In the post war boom, grocery stores were becoming bigger and Co-Op felt they had enough members and demand and built one of the larger grocery stores of the day on Wall Street for around $750.000. The store had more in common with a Walmart in that it had general merchandise and a pharmacy as well as appliances. There was also a credit union, gas station and farm supply building. At the time there was only 4000 members of the Red River Co-Op but this investment proved to be very successful.

Other stores followed and the Co-Op grew although slower than some other areas in the west. Still, by 1978 there were eight grocery stores in Winnipeg and surrounding area.
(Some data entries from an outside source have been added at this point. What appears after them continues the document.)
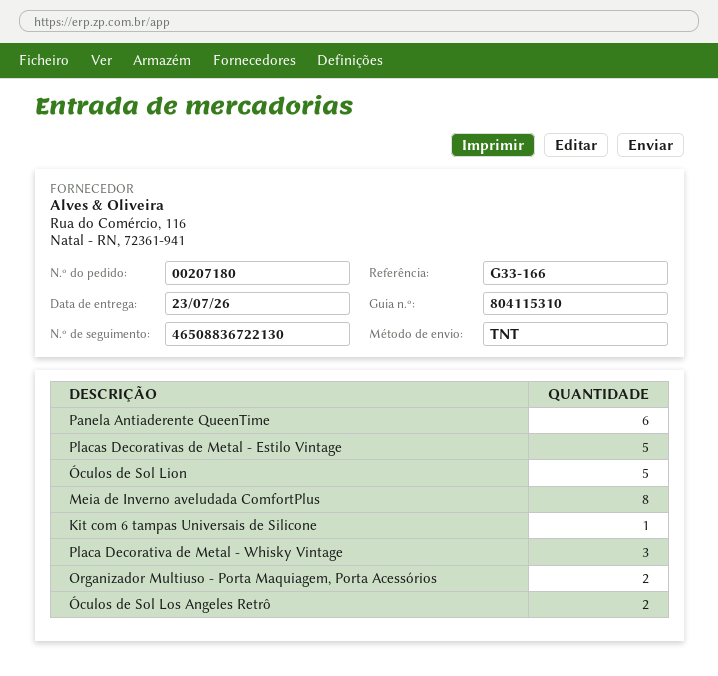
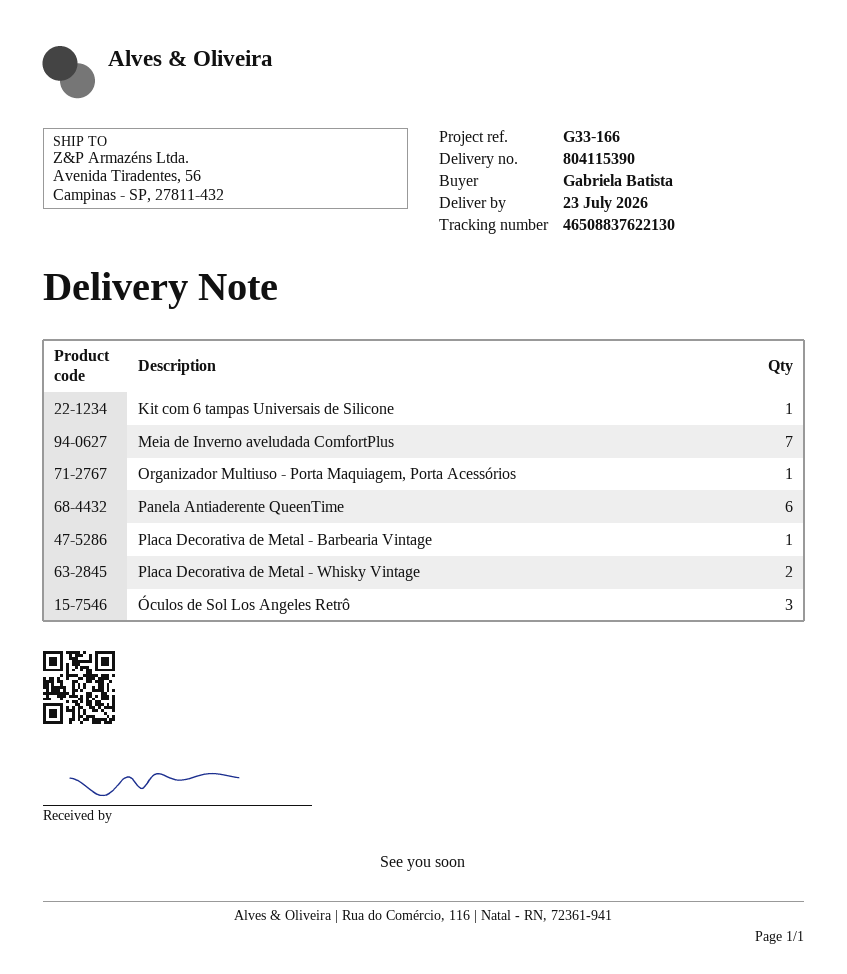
delivery note number: 804115310 -> 804115390
tracking number: 46508836722130 -> 46508837622130
Placas Decorativas de Metal - Estilo Vintage: 5 -> none
Óculos de Sol Lion: 5 -> none
Meia de Inverno aveludada ComfortPlus: 8 -> 7
Placa Decorativa de Metal - Whisky Vintage: 3 -> 2
Organizador Multiuso - Porta Maquiagem, Porta Acessórios: 2 -> 1
Óculos de Sol Los Angeles Retrô: 2 -> 3
Placa Decorativa de Metal - Barbearia Vintage: none -> 1

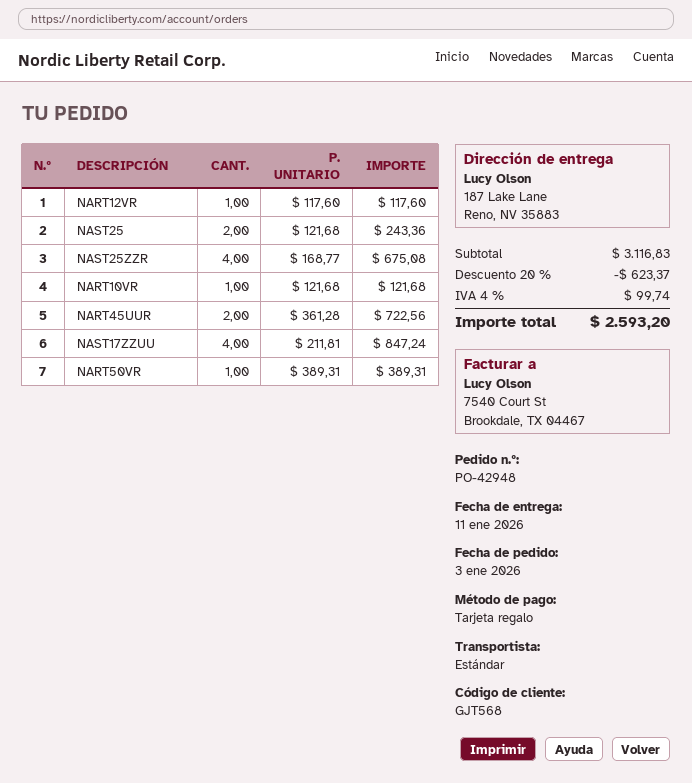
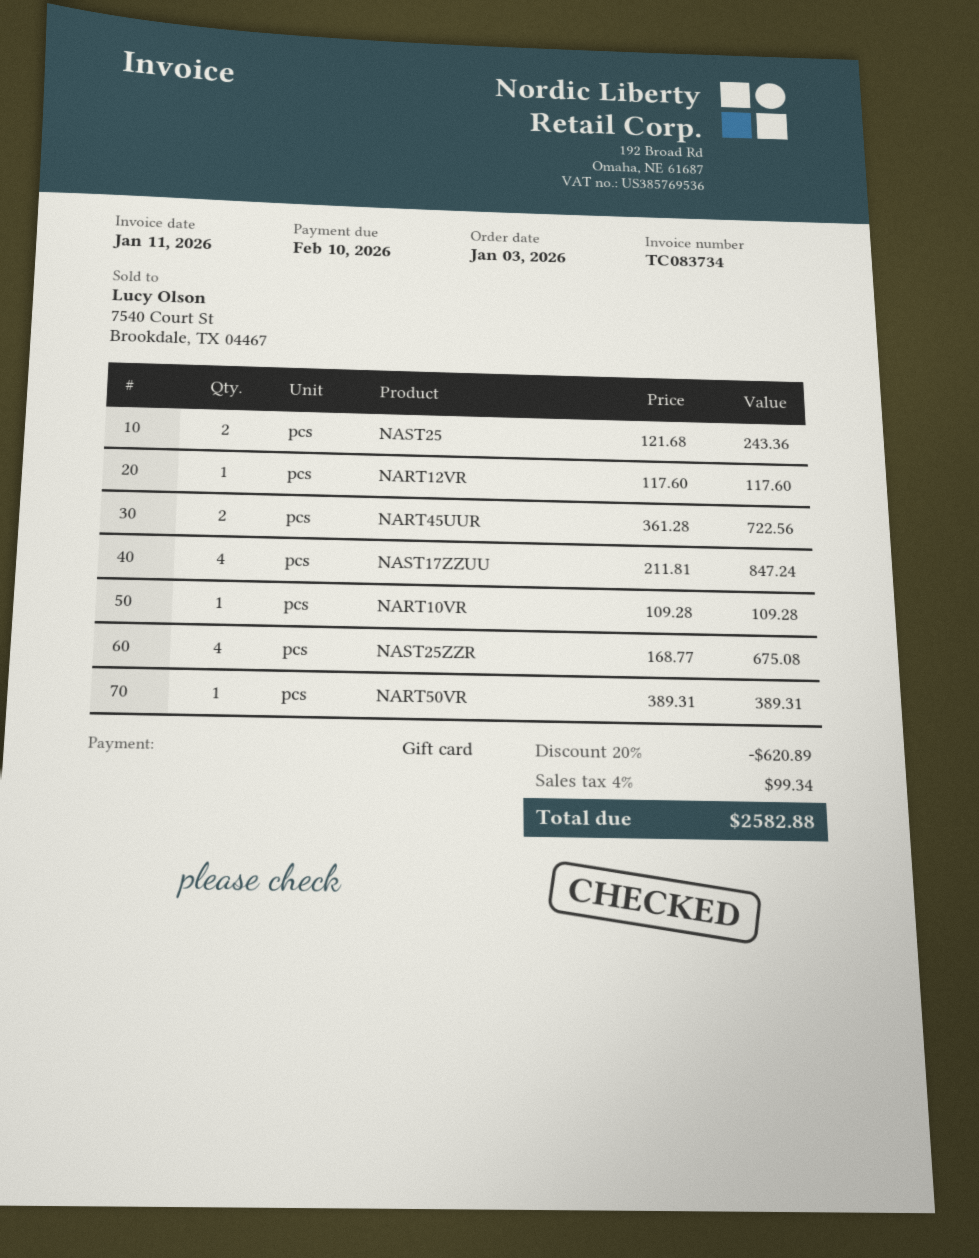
NART10VR: 1 x 121.68 = 121.68 -> 1 x 109.28 = 109.28
discount: 20% = 623.37 -> 20% = 620.89
tax: 4% = 99.74 -> 4% = 99.34
total: 2593.20 -> 2582.88

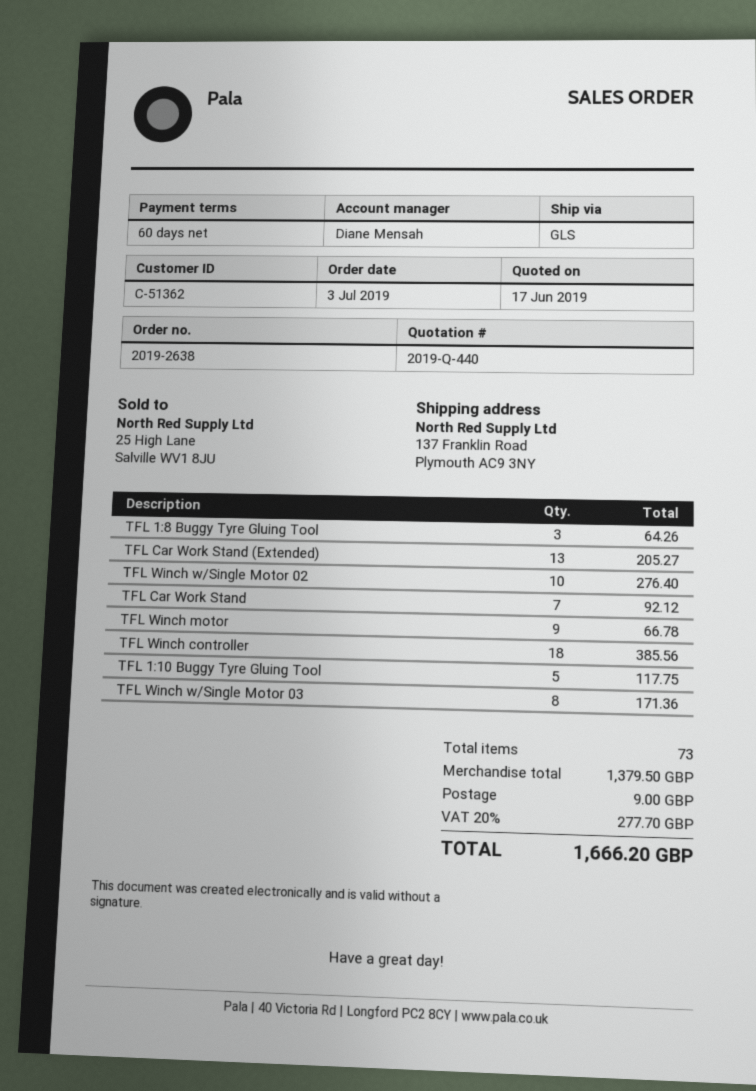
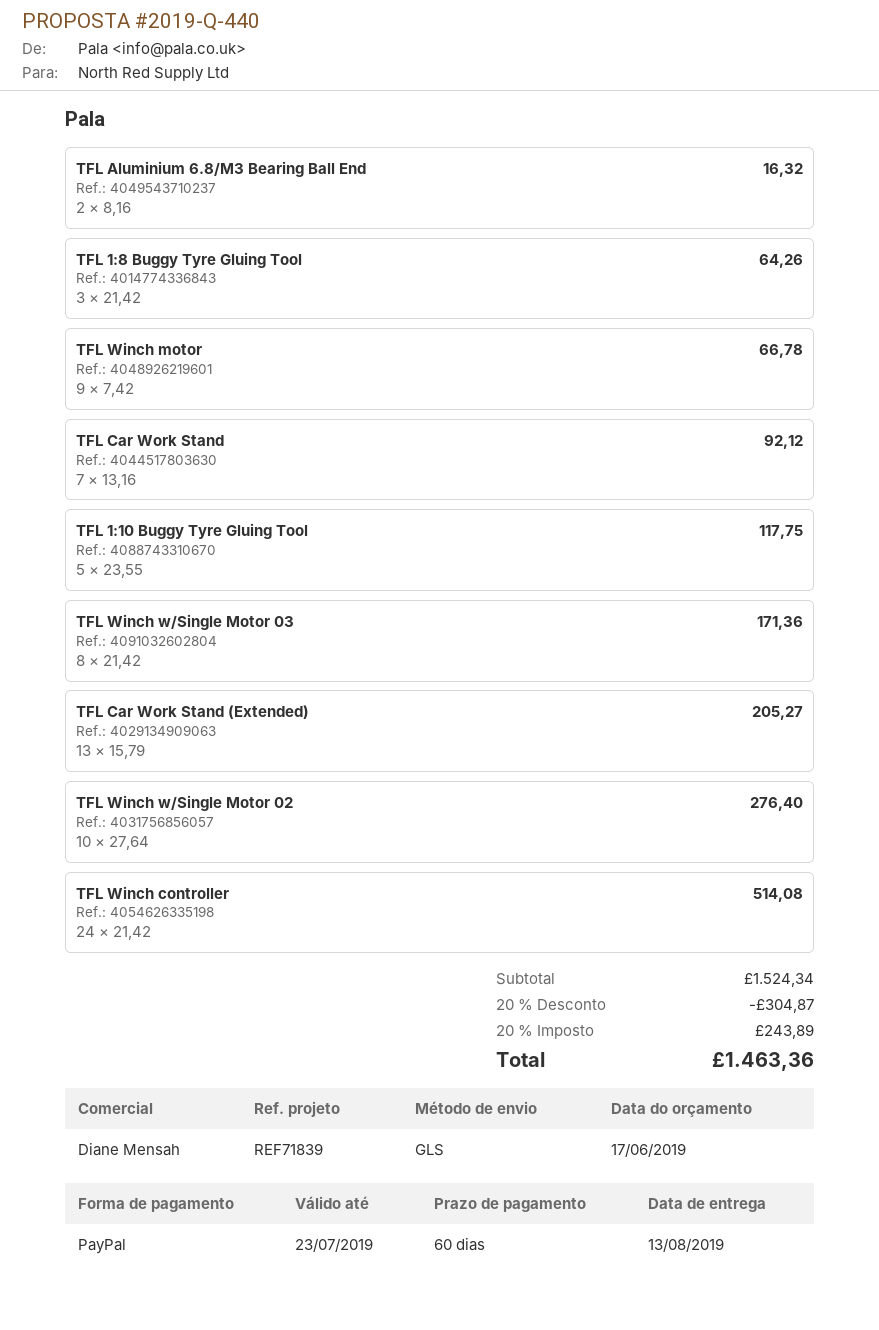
TFL Winch controller: 18 for 385.56 -> 24 for 514.08
TFL Aluminium 6.8/M3 Bearing Ball End: none -> 2 for 16.32
subtotal: 1379.50 -> 1524.34
discount: none -> 20% = 304.87
shipping: 9.00 -> none
tax: 20% = 277.70 -> 20% = 243.89
total: 1666.20 -> 1463.36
In 1979, Red River Co-Op made a critical misstep when they built a $10 million Home Center that was around 5,600 square feet at McPhillips and Stardust.


One year later Winnipeg had one of the worst years since the Great Depression. It was in 1980 that Swift’s, Canada Packers and Winnipeg Tribune collapsed and the province sunk to numbers of unemployment, stagnation and inflation all at the same time. Red River Co-Op was in debt and bleeding money as people left the province.

The grocery business collapsed and only the Wall Street location above managed to hang on till 1983 when it too closed. Red River Co-Op held on as a fuel supplier and nursed itself back to health for decades after. At its worst, Co-Op was down to three gas stations and most didn’t see a future for it.


However, each Co-op gas renovation would soon have a convenience store and after years of expanding to more location, they had become a confident retailer again. They got back into the grocery business when the merger of Sobeys with Safeway forced a sale of assets by the federal government.

It remains to be seen how Co-Op will look in the future. Winnipeg is far more diversified than it was in the 1980 recession. And this helps businesses like Co-Op stay viable and gives good returns to those that use it.

This has been a guest editorial by John Dobbin.